Em 1923, Mario de Andrade estreou na Revista do Brasil, dirigida por Monteiro Lobato, as suas crônicas de arte. Misto de inteligência, erudição, bom humor e de tecituras inusitadas que cosiam todas as linguagens artísticas e referências que passavam do erudito ao popular sem nenhum pudor, esses textos provocadores e inusitados eram também uma resposta aos poucos elogios e muitas críticas que os modernistas ainda recebiam nos jornais e outras publicações da época. A Semana de Arte Moderna de 1922 e lançamento de "Paulicéia Desvairada" forneciam munição para que os críticos do modernismo fizessem com o nome de Mário de Andrade estive continuamente envolvido em controvérsias intermináveis sobre seus poemas, suas ideias, sua vida... E a tudo ele respondia no seu melhor estilo: desviando de todas as polêmicas com um sorriso e inventando mais algumas outras.
Sou lobo, já o reconheci; e lobo sem alcateia.
(Mario de Andrade em Seu "Discurso Inaugural", na Revista do Brasil)
Que esfinge de cimento e alumínio arrombou seus crânios e devorou seus cérebros e imaginação? Moloch!
(Allen Ginsberg)
Entre pastores e ovelhas continuamos. Mas por onde andarão os lobos?
Boas metáforas parecem nos alcançar não importa quanto tempo passe. Disse o Mario: somos lobos, pastores e ovelhas, cabendo a ele próprio a alcunha de lobo – engano ou vaidade?
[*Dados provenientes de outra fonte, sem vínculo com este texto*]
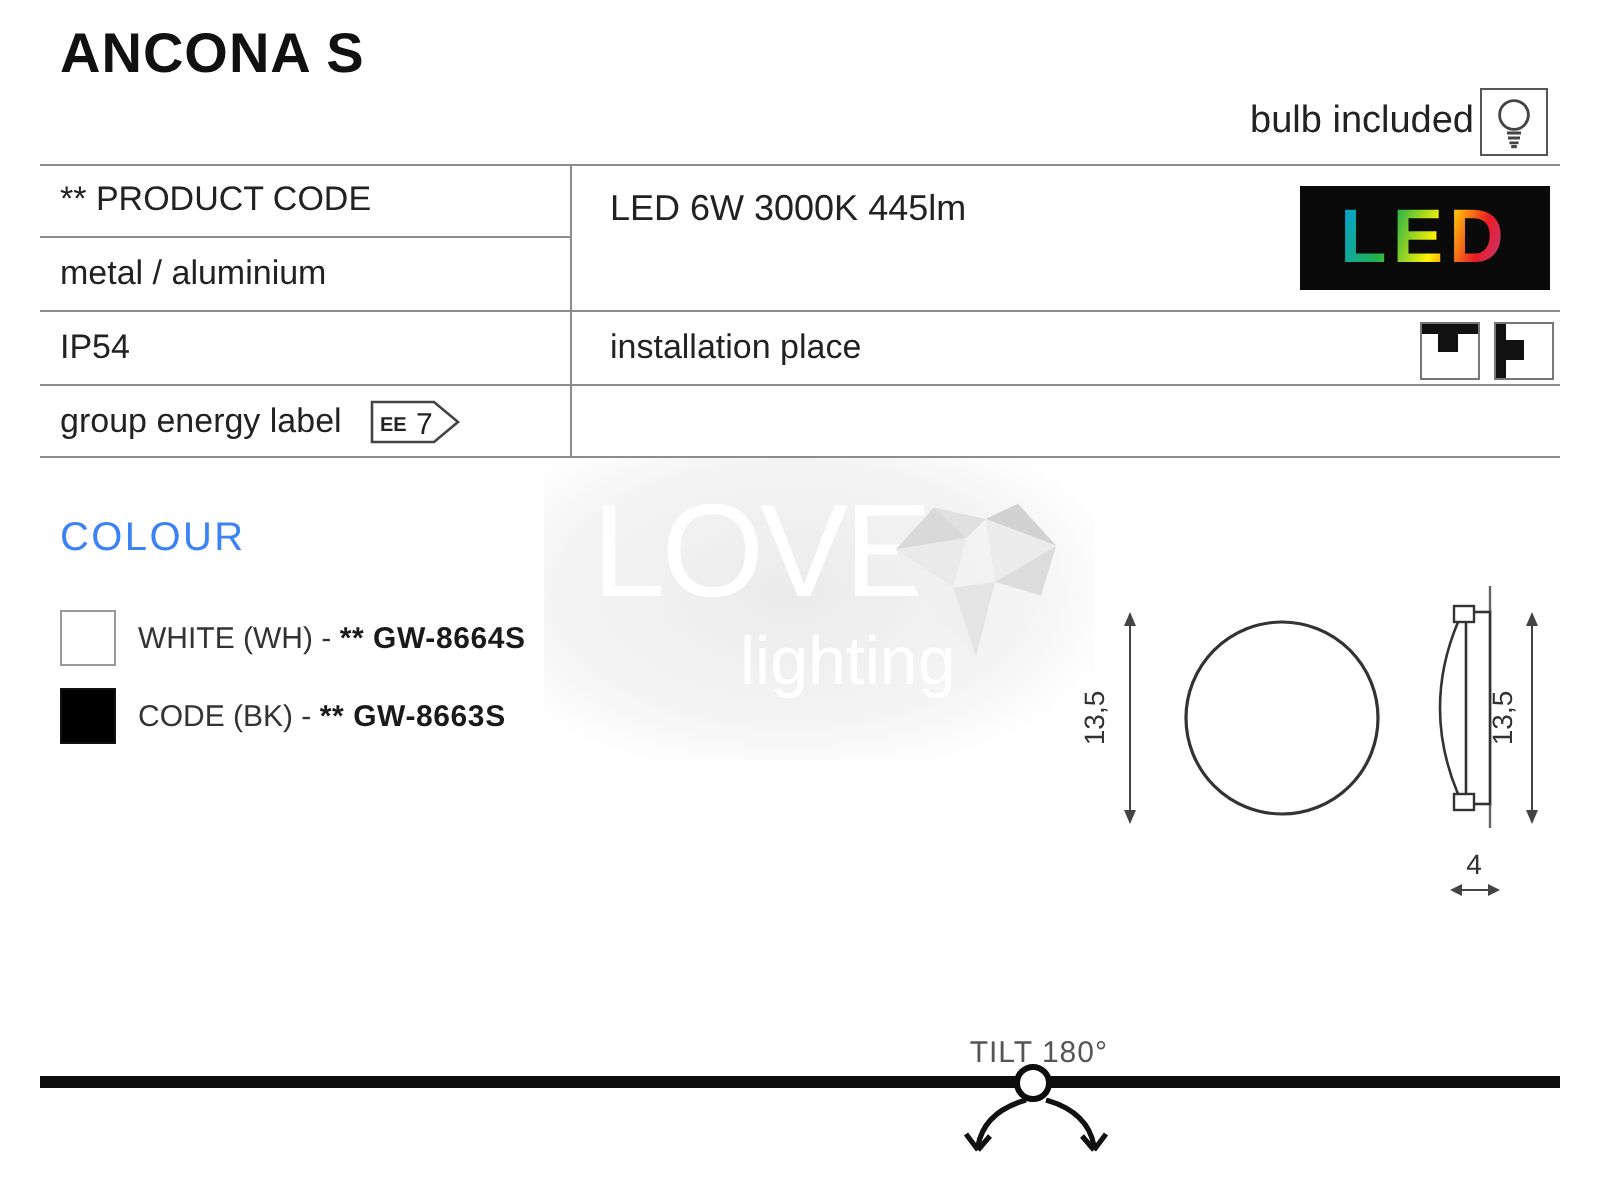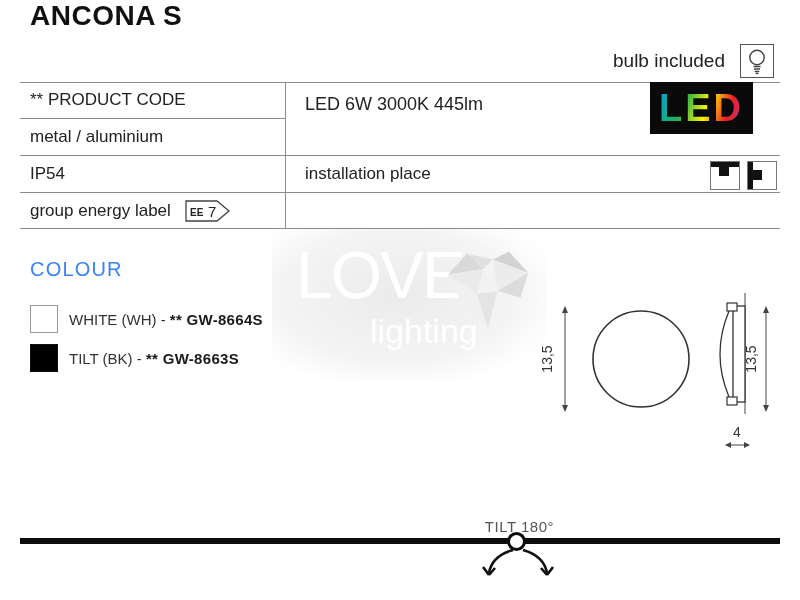"ANCONA S" .page-title { top: 0 -> 11px }
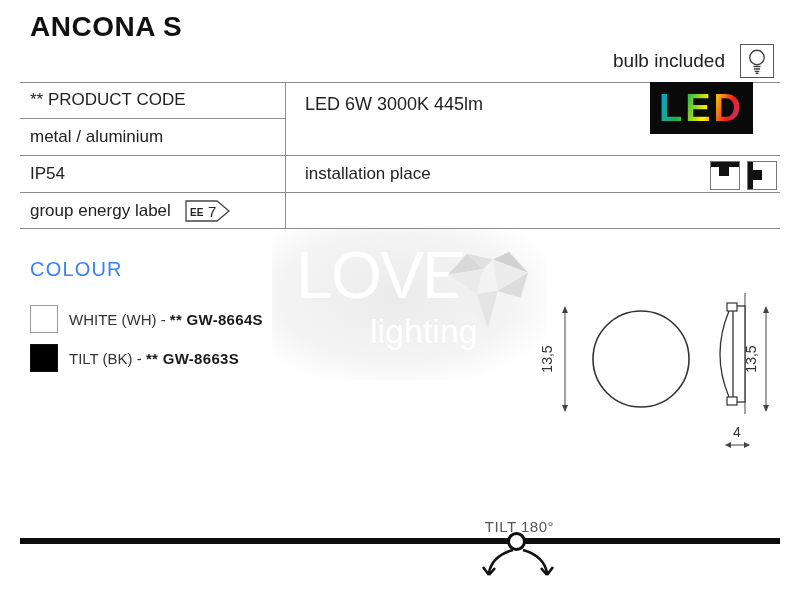"bulb included" .bulb-row { gap: 15px -> 3px }
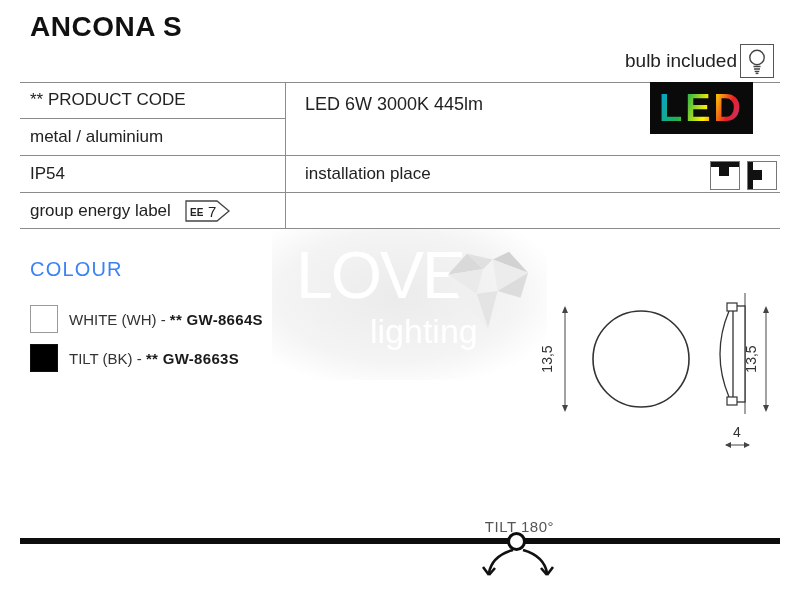"LED" .led-box { top: 0 -> 11px; width: 103px -> 125px }
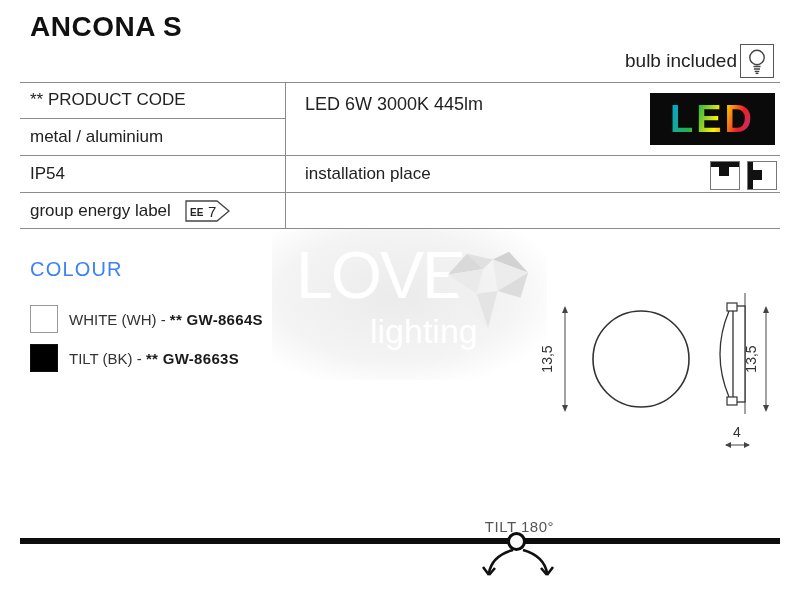"TILT (BK) -" span { text: TILT -> CODE }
E, se aos editores corresponde o papel de pastores, resta ao público ser as ovelhas. Ah, Mario, se nos pudesse nos ver ainda hoje... Mas falemos de Arte! Que é o que faremos aqui. A Arte insiste em continuar e é preciso falar dela. Talvez, entretanto, não como ela tem sido falada. Afinal, de que adianta arrumar adjetivos para tudo e elogiar obras ou artistas? Mas também de que adianta maldizê-los? “Que experiência sublime! Que força, que tensão, que provocador, que importante!”. Nada mais insosso. Pelo menos no atrito, sai faísca para iluminar algo do escuro. Veja bem: não é a Arte que é o nosso problema – ela passa muito bem, obrigado. Falar de Arte é que é a nossa questão.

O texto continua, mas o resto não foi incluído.